Jusqu'à ce qu'il rencontre une autre femme... La notion de couple est assez élastique, chez les surréalistes, encore une remise en cause du modèle social dominant. Mais, lorsque Desnos rencontre Youki Foujita, épouse d'un peintre japonais installé à Montparnasse depuis des années, c'est un véritable coup de foudre. Que la jeune femme va partager.
De quoi compliquer un peu plus la situation : deux femmes, deux hommes, des couples qui se font, se défont, mais tout cela à fleurets mouchetés, sans jamais dire les choses clairement, nettement. Sans jamais que l'amour ne s'éteigne vraiment non plus... Malgré cela, Desnos et Youki vont former un couple avec des hauts et des bas et connaître un amour dont l'ampleur apparaîtra sans doute trop tard.
Voilà comment on entre dans la vie de Robert Desnos, en cette fin des années 1920, alors que les années folles s'essoufflent, que la crise économique va déferler, que les premiers rugissements annonçant la montée des idéologies délétères se font entendre aux quatre coins de l'Europe et que le cinéma devient parlant.
Aux côtés de Gaëlle Nohant, on va maintenant suivre cet homme jusqu'à la fin de sa vie, tragique, injuste, atroce, hélas comme tant d'autres. On va découvrir son enthousiasme, ses embrasements, sa quête permanente de liberté, celle-là même, sans doute, qui le poussera à s'engager dans la Résistance, son esprit provocateur, aussi, un côté enfantin, presque immature, parfois, mais aussi sa fidélité en amitié.
Et puis, ses textes, bien sûr. Gaëlle Nohant parvient à mêler à sa prose les vers de Desnos. Juste quelques passages qui viennent illustrer le propos et permettre au lecteur qui, comme moi, mea culpa, ignorait tout ou à peu près tout de son oeuvre, de s'initier à son travail. Parfois, ce sont des extraits d'articles, de conversations... Mais, Desnos et son esprit sont dans chacun de ces mots.
Oh, juste une petite parenthèse. J'ai lu "Légende d'un dormeur éveillé" en numérique et, dans cette version, plutôt que de mettre les traditionnels numéros pour appeler les notes (en l'occurrence l'origines des citations de Desnos), le concepteur et l'éditeur ont eu une excellente idée : faire du dernier mot de chaque citation le lien pour aller à la note. Belle et pratique utilisation du numérique, je trouve.
Refermons la parenthèse, revenons à Desnos, à cette vie passionnante, qui est indissociable de la ville de Paris. On découvre quelques lieux, dont certains ont aujourd'hui disparu. Il y a le square Montsouris, dans le XIVe, à l'écart de Montparnasse, mais pas si loin. De nombreux artistes, enfin installés, viendront y vivre.
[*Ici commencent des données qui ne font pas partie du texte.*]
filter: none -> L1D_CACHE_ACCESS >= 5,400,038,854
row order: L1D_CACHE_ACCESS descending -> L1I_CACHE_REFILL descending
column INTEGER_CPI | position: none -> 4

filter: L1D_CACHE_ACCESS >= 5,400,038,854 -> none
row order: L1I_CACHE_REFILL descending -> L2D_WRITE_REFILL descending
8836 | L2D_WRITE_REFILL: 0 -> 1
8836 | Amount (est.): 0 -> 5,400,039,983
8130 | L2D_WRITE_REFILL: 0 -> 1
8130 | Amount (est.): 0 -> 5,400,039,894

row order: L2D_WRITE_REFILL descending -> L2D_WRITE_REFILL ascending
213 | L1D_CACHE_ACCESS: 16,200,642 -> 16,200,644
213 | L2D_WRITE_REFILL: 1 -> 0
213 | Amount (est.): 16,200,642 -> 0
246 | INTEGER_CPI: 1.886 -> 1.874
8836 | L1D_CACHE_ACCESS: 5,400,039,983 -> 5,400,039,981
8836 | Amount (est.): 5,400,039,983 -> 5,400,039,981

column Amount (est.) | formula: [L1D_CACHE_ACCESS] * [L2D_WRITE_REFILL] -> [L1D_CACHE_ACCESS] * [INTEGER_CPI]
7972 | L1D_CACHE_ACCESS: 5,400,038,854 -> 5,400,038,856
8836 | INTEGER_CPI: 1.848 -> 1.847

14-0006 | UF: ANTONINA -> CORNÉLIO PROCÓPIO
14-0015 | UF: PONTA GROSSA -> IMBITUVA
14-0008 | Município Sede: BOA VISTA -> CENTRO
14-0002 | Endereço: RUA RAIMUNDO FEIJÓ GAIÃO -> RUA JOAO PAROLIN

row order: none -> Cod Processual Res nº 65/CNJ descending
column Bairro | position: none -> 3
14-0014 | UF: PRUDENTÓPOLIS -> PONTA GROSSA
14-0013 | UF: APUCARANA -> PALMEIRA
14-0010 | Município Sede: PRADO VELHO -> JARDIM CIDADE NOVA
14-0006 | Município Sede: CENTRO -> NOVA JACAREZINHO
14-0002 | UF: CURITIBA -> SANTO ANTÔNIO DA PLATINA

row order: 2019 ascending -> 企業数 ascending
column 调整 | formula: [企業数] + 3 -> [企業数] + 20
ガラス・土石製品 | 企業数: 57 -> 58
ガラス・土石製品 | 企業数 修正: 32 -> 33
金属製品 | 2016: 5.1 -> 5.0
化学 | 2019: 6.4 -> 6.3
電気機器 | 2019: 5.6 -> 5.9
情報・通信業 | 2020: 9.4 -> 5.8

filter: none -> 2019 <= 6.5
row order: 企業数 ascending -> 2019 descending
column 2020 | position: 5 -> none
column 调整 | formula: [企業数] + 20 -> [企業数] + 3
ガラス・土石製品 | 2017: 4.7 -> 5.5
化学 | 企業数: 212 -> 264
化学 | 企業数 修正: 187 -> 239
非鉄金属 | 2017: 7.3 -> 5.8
Il y a ces lieux festifs, en cette époque où l'on essaye de se remettre des horreurs de la Der des ders. De Montparnasse à Montmartre, un Paris qui chante, qui swingue, qui biguine, qui boit, beaucoup, qui danse et séduit, n'en déplaise encore une fois à un André Breton que la musique n'intéresse pas. Et je n'oublie pas les restaurants, la Coupole, la Closerie des Lilas, entre autres, qui connaissent un âge d'or (encore un clin d'oeil aux surréalistes, tiens).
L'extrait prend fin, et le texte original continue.